7.) Your work has been published in 3 Act Magazine, The Wall Street Journal, Crosscut, Seattle Metropolitan Magazine) Courageous Creativity, Verbalist’s Journal, the Pitkin Review, the Seattle Times, the Seattle Post-Intelligencer, Grist, the Sunday Observer of Bombay, and the Galen Stone Review. How does your current writing in film differ from journalism, and blog and memoir writing?
Writing for film is minimalist. Less is nearly always better than more. Sometimes it feels like writing haiku. Sometimes, if we choose to go with no narration at all, the writing consists of quilting together good interview soundbites in a way that will tell the story, with perhaps an occasional bit of text on screen if or as needed. I enjoy this kind of “writing,” and I think it has given me a good ear for the way people really talk.
8.)    What is it like working with your husband? How do you decide which projects to take on? How to divide the work?

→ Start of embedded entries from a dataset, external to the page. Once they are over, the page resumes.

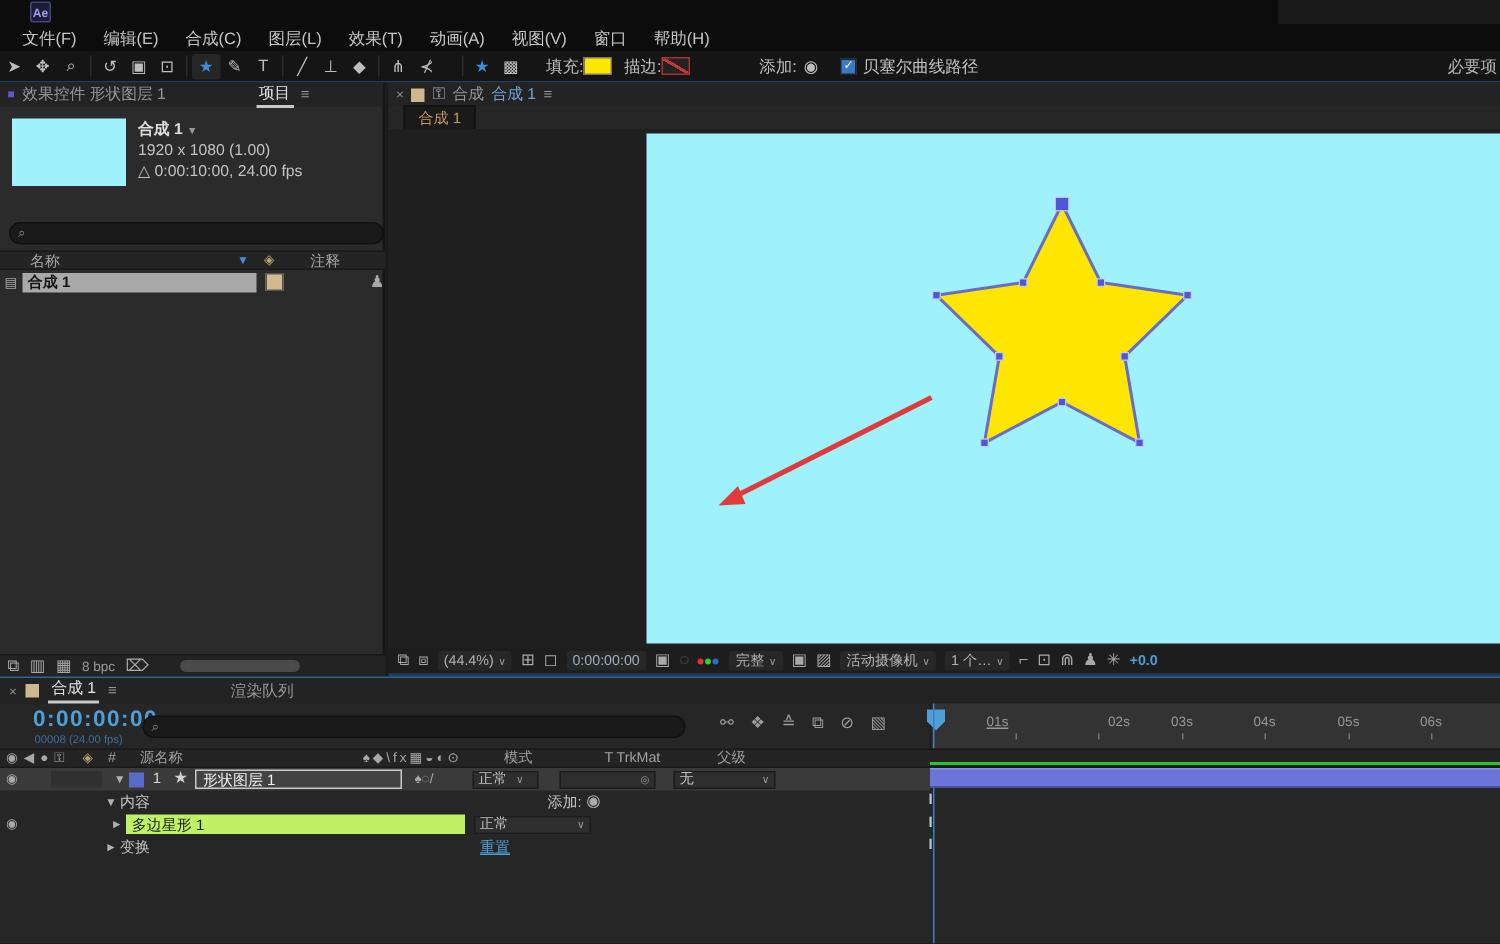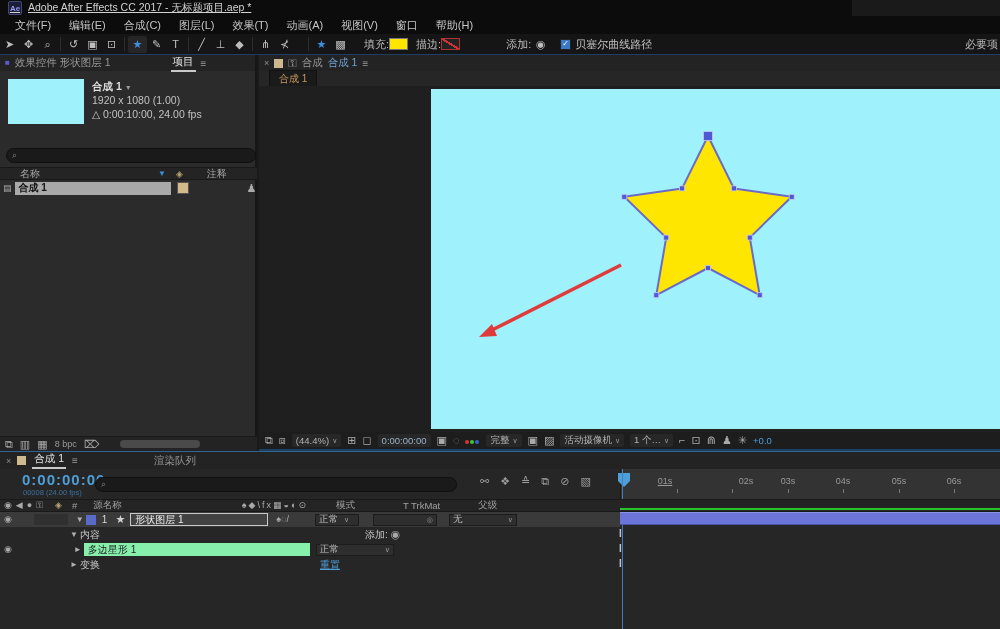--- a/index.html
+++ b/index.html
@@ -11,7 +11,7 @@
   .ic{color:#a9a9a9;font-size:11px;line-height:1;display:inline-block;text-align:center;}
   .dim{color:#8a8a8a;}
   
-  #titlebar{left:0;top:0;width:852px;height:16px;background:#0c0c0c;gap:6px;padding-left:8px;box-sizing:border-box;font-size:10.5px;color:#d2d2d2;text-decoration:underline;}
+  #titlebar{left:0;top:0;width:852px;height:16px;background:#0c0c0c;gap:6px;padding-left:20px;box-sizing:border-box;font-size:10.5px;color:#d2d2d2;}
   .ae-badge{width:12px;height:12px;background:#1d1d38;color:#9999ee;font-size:8px;font-weight:bold;
             display:flex;align-items:center;justify-content:center;border:1px solid #45457e;border-radius:2px;}
   #menubar{left:0;top:16px;width:1000px;height:18px;background:#0c0c0c;gap:0;font-size:11px;color:#c6c6c6;padding-left:6px;box-sizing:border-box;}

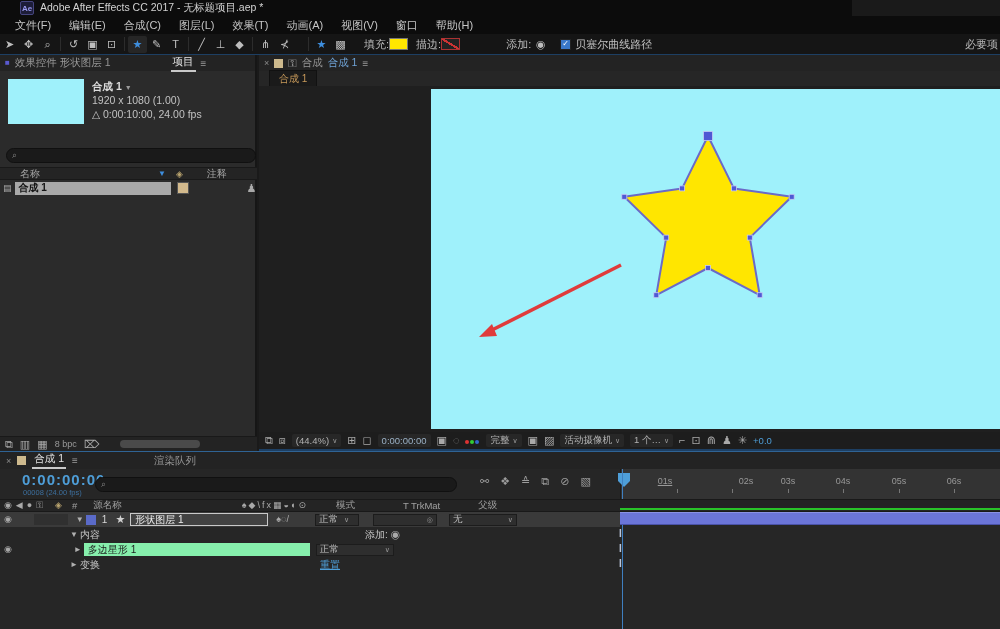--- a/index.html
+++ b/index.html
@@ -75,7 +75,6 @@
 
 <div class="abs row" id="titlebar">
   <span class="ae-badge">Ae</span>
-  <span>Adobe After Effects CC 2017 - 无标题项目.aep *</span>
 </div>
 
 <div class="abs row" id="menubar">

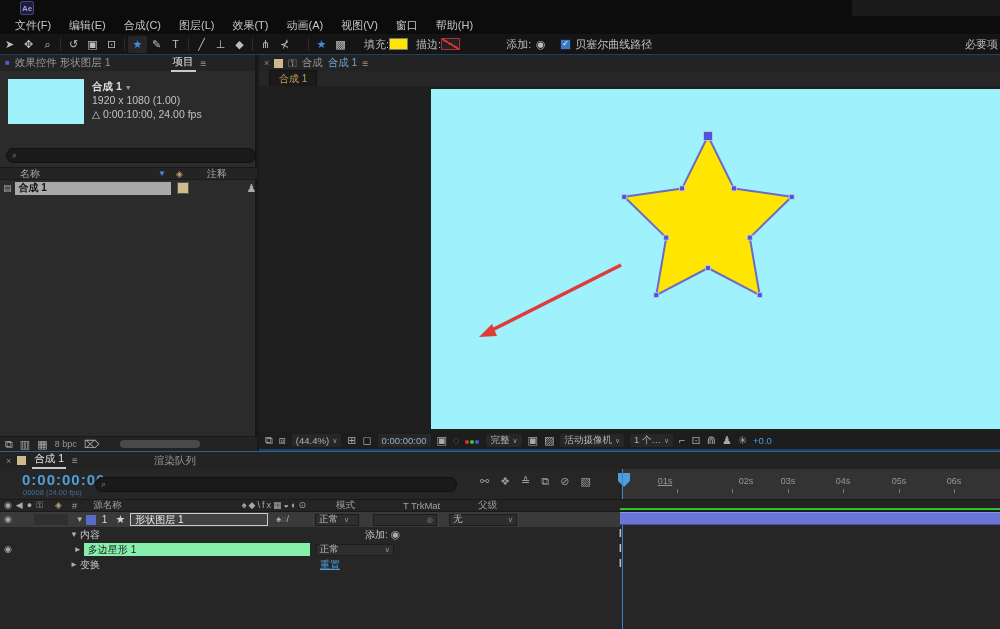--- a/index.html
+++ b/index.html
@@ -231,7 +231,7 @@
     <span class="ic">⋒</span>
     <span class="ic">♟</span>
     <span class="ic">✳</span>
-    <span style="color:#4e9ed8;">+0.0</span>
+    <span style="color:#4e9ed8;font-weight:bold;">+0.0</span>
   </div>
 </div>
 

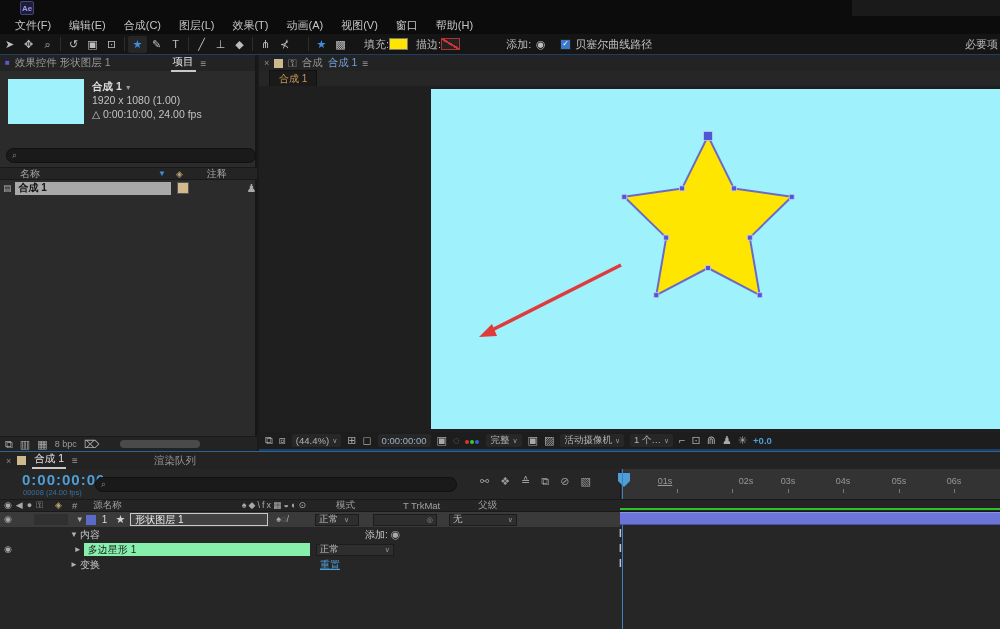--- a/index.html
+++ b/index.html
@@ -327,7 +327,7 @@
   <div class="tl-row" style="left:0;top:90px;">
     <span class="ic" style="margin-left:4px;font-size:9px;">◉</span>
     <span class="expander" style="margin-left:62px;">►</span>
-    <span class="sel-bar" style="width:218px;background:#86efac;color:#1c1c1c;font-weight:normal;">多边星形 1</span>
+    <span class="sel-bar" style="width:218px;background:#bef264;color:#1c1c1c;font-weight:normal;">多边星形 1</span>
     <span class="modechip" style="margin-left:6px;width:78px;">
         <span>正常</span>
         <span class="ddv" style="margin-left:auto;">∨</span>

We work together pretty smoothly because we have different roles and skills, and we respect and trust each other’s talents and abilities. Rustin is a true renaissance filmmaker: he can do everything. When we work together, he shoots, edits and directs. I produce, interview, write and co-direct. (I don’t ever shoot or edit.) In a given week, we’ll shoot on one or a few days and then on other days, I’ll be working on a script for one project while he’s editing another. Our short films for nonprofit clients come to us via word-of-mouth recommendations from one client to another. Sometimes we have to turn someone down if we’re just too busy or if their mission is something that doesn’t feel like a good fit, but that’s rare.
9.) Another word much misunderstood by those not in the business is “producer.” What exactly do you do as producer?
A producer’s job is different, depending on what branch of the business you’re in. In documentary filmmaking, the producer comes up with story ideas, does the research, books the interviews and plans the shoots. The producer also does the actual interviews, works with the cinematographer on the shoots, transcribes the interviews, and writes the script, which is typically a mix of narration and interview soundbites. The producer also works with the editor to shape the final film.
10.) What advice do you give to aspiring writers?

As with exercise, any tiny amount is ALWAYS better than none at all. Write one page. One paragraph. One scene. Do it again the next day, or the next weekend, if that’s the only time you can carve out. Be kind to yourself. And read! Read, read, read.